About this exercise: The entries below contain pictures. Write out only the lines from the line with "text-decoration: none ->" up to and including the line with "html: <div>Устранение неполадок", exactly, without them.

Supplied entries:
■ ■ ■ ■ ■
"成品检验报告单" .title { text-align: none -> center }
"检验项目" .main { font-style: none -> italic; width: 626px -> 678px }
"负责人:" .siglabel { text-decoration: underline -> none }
■ ■ ■ ■ ■
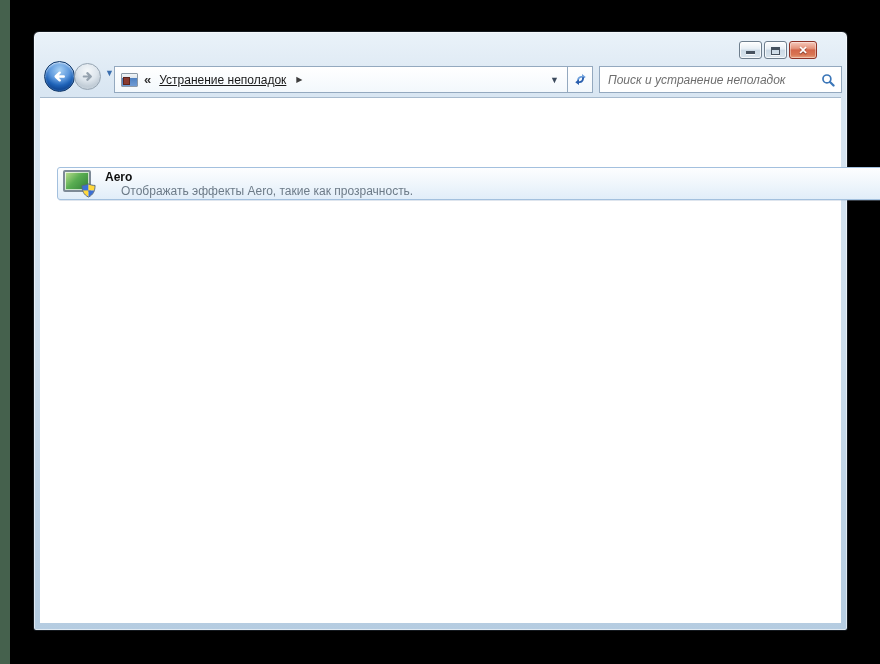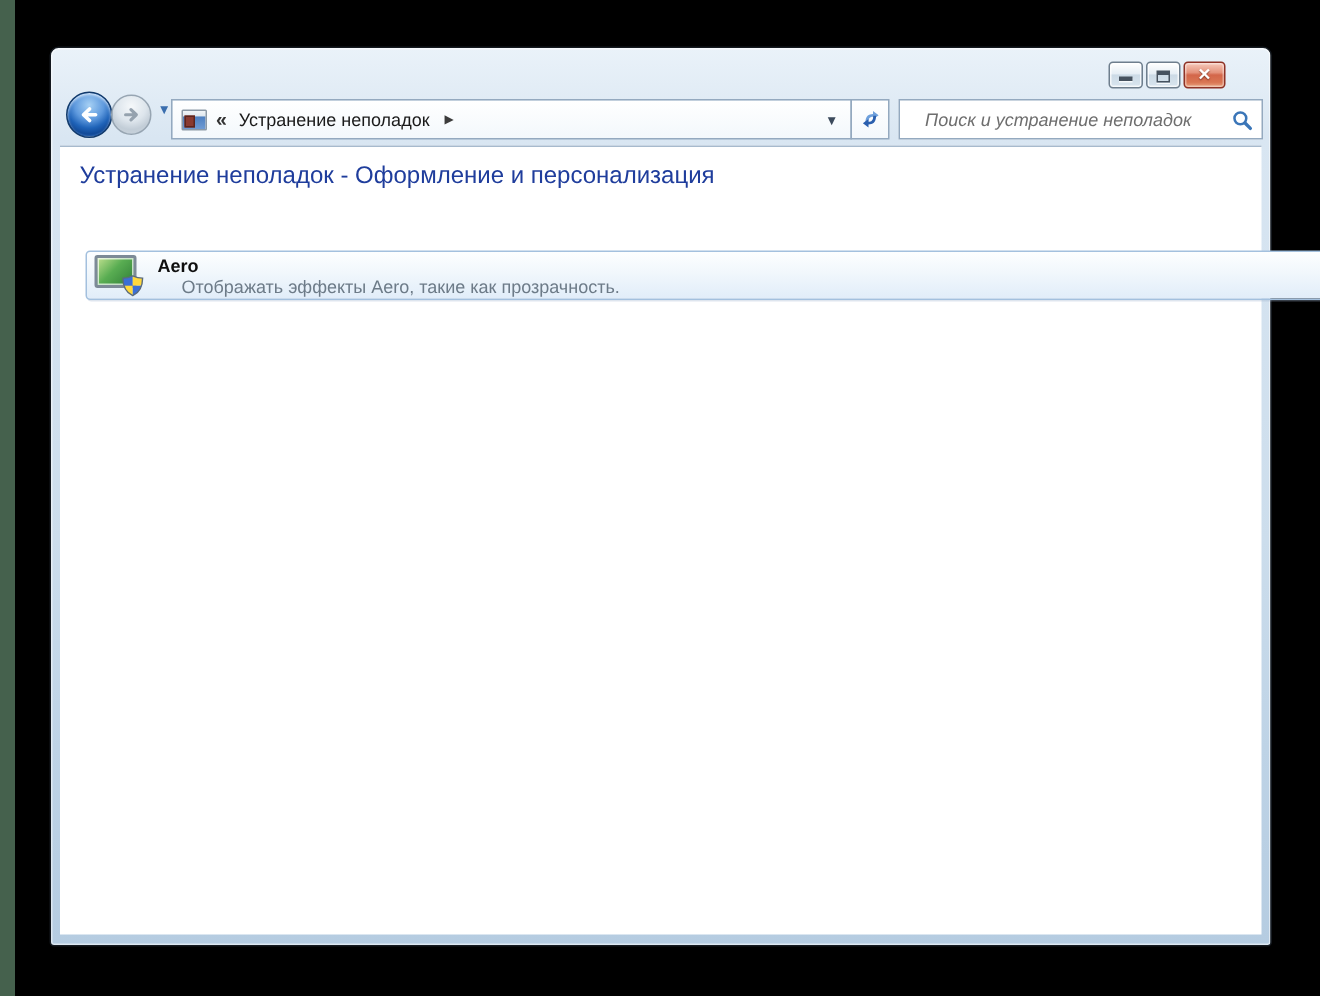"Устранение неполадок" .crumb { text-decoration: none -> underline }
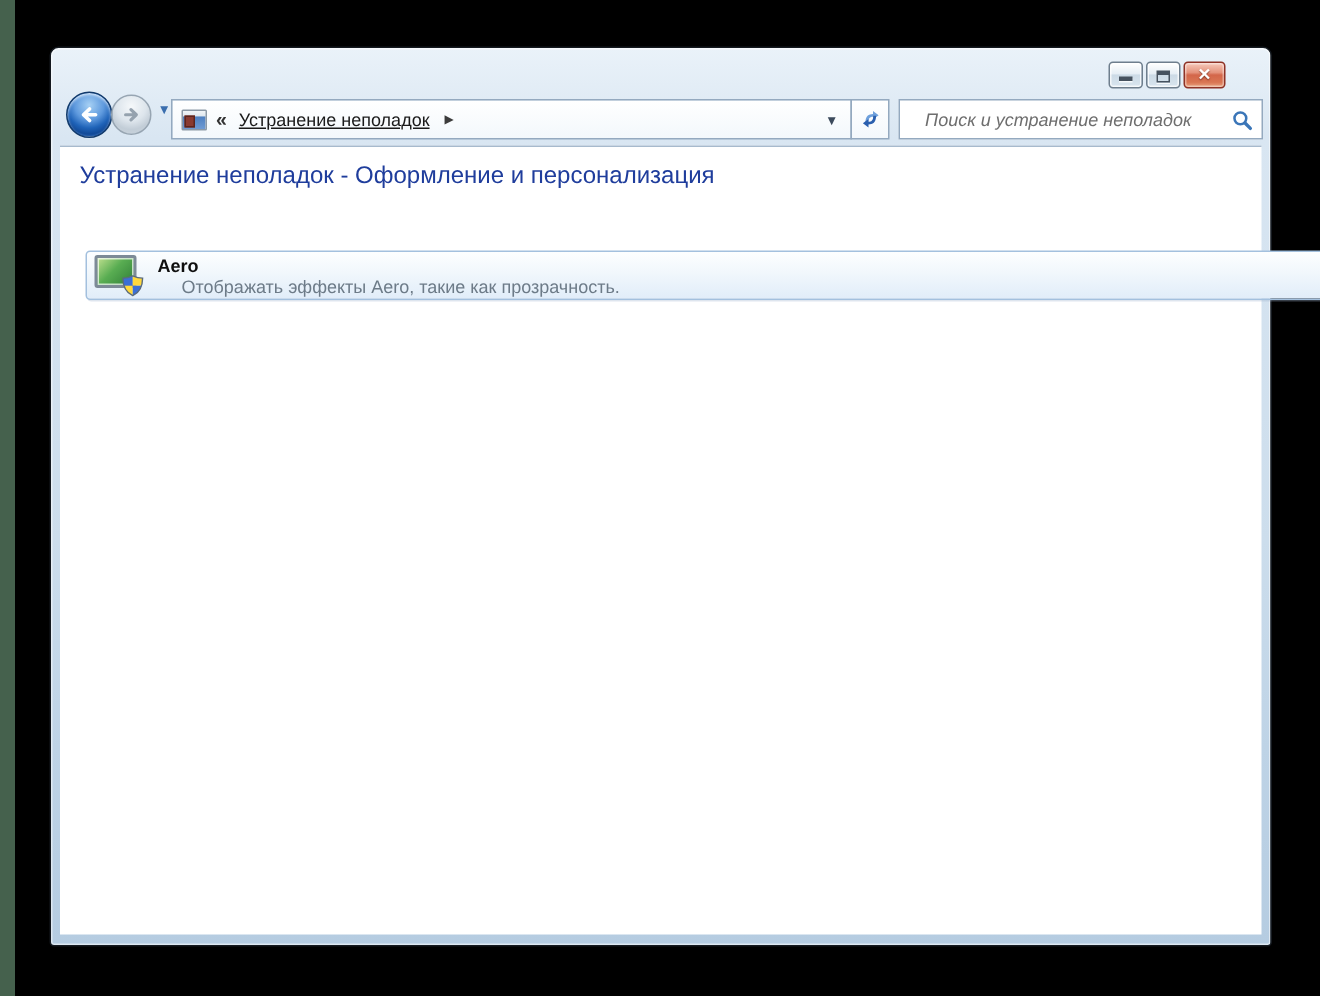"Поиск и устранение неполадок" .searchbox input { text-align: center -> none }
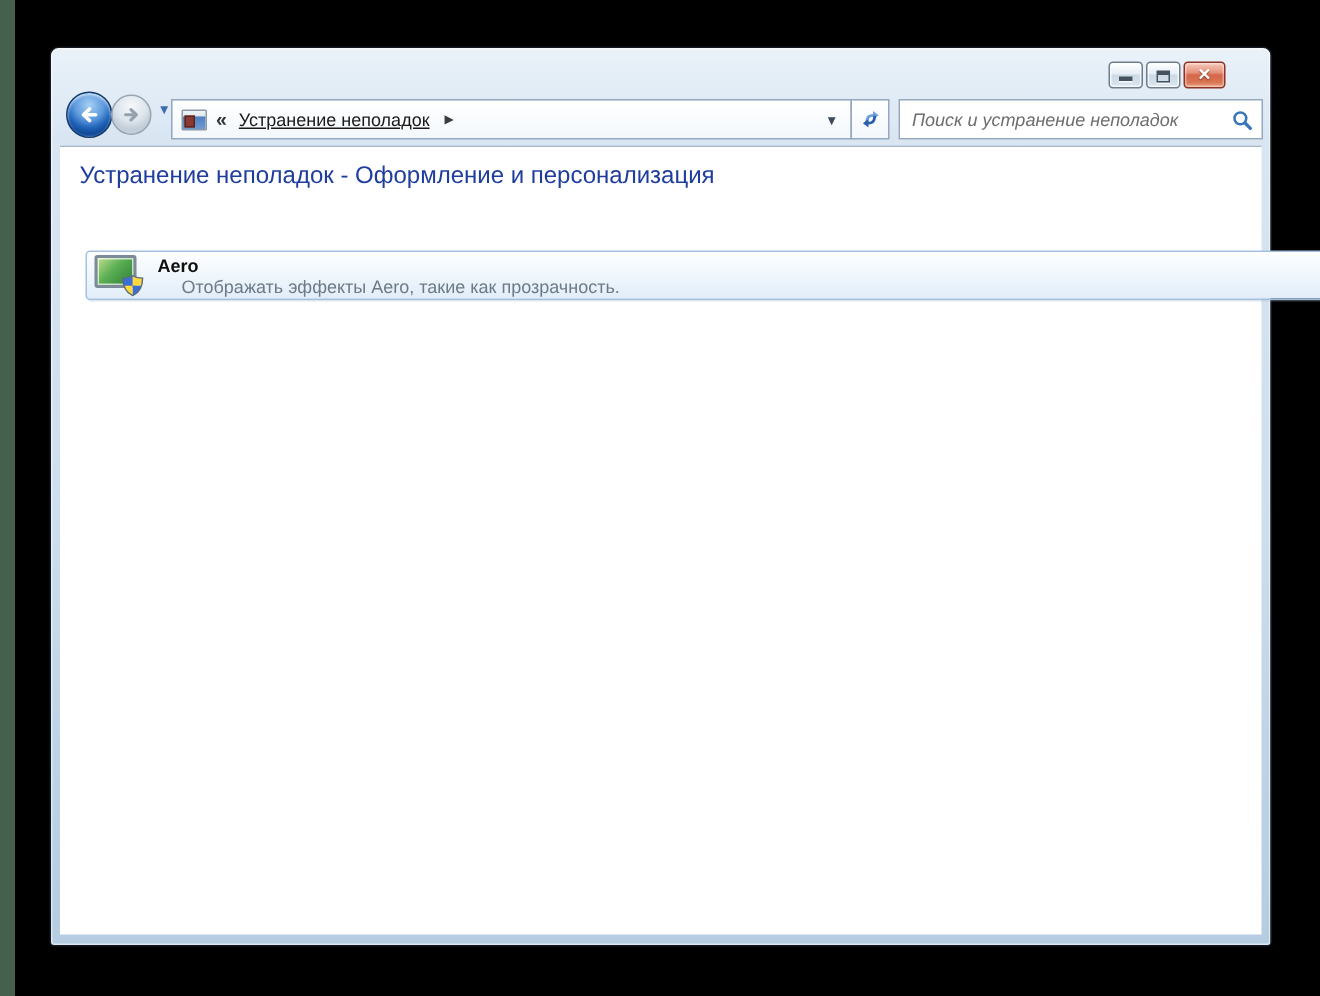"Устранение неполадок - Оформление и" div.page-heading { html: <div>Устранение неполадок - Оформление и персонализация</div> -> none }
■ ■ ■ ■ ■
Your solution:
"Устранение неполадок" .crumb { text-decoration: none -> underline }
"Поиск и устранение неполадок" .searchbox input { text-align: center -> none }
"Устранение неполадок - Оформление и" div.page-heading { html: <div>Устранение неполадок - Оформление и персонализация</div> -> none }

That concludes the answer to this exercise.